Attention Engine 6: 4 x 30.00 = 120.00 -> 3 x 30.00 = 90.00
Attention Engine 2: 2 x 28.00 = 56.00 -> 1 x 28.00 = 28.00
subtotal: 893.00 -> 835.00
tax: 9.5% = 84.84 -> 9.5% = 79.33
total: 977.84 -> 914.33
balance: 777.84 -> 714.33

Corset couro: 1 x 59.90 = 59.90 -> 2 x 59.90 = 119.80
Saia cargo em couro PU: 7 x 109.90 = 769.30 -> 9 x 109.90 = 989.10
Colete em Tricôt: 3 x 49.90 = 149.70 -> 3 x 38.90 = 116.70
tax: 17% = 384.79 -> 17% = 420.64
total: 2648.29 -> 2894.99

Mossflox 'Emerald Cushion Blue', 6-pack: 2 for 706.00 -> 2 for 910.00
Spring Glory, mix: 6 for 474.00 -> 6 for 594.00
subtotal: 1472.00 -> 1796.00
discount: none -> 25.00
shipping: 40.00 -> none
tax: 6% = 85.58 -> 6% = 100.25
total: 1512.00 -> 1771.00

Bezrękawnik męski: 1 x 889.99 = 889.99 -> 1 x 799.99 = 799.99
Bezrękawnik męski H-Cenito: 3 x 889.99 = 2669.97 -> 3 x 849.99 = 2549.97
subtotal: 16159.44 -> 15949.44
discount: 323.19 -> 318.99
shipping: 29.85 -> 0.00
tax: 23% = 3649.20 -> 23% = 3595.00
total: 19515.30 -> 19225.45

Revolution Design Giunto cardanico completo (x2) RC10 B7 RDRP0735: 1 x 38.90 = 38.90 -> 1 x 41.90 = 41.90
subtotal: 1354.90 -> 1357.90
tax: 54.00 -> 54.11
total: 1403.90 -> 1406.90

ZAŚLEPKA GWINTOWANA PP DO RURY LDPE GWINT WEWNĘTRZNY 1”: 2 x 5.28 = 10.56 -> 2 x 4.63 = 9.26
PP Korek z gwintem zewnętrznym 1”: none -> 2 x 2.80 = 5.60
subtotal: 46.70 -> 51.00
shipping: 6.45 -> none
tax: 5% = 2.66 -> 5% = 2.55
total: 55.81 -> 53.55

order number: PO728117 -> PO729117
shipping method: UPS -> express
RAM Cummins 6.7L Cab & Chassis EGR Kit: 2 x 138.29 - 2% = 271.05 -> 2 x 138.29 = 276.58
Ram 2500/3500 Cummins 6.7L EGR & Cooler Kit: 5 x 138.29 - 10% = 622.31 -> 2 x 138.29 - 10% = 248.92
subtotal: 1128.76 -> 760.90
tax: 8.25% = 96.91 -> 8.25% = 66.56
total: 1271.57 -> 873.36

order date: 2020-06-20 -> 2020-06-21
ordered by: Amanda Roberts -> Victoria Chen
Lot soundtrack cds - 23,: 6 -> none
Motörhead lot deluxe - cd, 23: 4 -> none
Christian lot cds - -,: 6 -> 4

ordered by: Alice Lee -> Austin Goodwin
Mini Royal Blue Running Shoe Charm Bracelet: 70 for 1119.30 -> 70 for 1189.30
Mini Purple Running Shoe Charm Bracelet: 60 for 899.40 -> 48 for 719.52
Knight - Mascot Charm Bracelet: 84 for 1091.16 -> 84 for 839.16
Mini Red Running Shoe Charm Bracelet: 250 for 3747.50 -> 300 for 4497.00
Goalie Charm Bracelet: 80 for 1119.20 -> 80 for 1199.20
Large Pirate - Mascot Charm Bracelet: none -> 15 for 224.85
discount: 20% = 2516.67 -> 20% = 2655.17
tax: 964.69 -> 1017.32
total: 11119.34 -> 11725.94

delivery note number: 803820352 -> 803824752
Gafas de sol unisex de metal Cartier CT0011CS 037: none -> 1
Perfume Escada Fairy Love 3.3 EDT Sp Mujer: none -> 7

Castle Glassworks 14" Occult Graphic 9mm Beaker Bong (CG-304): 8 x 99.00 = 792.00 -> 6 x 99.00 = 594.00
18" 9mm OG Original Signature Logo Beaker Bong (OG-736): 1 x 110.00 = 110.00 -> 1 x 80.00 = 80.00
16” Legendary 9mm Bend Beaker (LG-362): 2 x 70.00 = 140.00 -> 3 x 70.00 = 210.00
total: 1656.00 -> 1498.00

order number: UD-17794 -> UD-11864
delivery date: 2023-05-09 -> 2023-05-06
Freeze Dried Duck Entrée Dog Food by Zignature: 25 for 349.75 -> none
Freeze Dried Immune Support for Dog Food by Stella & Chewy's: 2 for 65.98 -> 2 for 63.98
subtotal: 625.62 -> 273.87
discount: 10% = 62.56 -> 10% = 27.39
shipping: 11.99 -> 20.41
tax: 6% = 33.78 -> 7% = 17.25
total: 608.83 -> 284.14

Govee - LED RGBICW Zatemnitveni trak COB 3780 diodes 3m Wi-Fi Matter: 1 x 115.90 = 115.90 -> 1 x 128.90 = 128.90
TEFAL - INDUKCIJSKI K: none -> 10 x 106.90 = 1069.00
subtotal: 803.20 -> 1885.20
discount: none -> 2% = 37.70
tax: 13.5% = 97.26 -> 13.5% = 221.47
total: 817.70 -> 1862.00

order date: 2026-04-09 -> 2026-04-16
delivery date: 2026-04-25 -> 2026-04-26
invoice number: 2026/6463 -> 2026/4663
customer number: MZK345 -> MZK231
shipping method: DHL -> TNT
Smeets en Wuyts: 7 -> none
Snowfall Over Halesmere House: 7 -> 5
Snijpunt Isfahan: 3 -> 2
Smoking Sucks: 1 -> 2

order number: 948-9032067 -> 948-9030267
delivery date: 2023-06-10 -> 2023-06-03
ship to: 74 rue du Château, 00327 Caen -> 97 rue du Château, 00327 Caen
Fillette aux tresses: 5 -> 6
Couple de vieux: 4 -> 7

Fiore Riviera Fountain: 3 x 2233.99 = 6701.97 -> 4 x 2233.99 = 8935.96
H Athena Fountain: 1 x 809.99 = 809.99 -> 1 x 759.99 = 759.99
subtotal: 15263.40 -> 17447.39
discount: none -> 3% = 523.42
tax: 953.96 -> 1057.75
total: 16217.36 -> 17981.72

▶ [What you should do]: Above this instruction are the records; retype exactly the lines from the one containing "Smeets en Wuyts: 7 -> none" up to and including the one containing "delivery date: 2023-06-10 -> 2023-06-03".

▶ [Answer to the exercise]:
Smeets en Wuyts: 7 -> none
Snowfall Over Halesmere House: 7 -> 5
Snijpunt Isfahan: 3 -> 2
Smoking Sucks: 1 -> 2

order number: 948-9032067 -> 948-9030267
delivery date: 2023-06-10 -> 2023-06-03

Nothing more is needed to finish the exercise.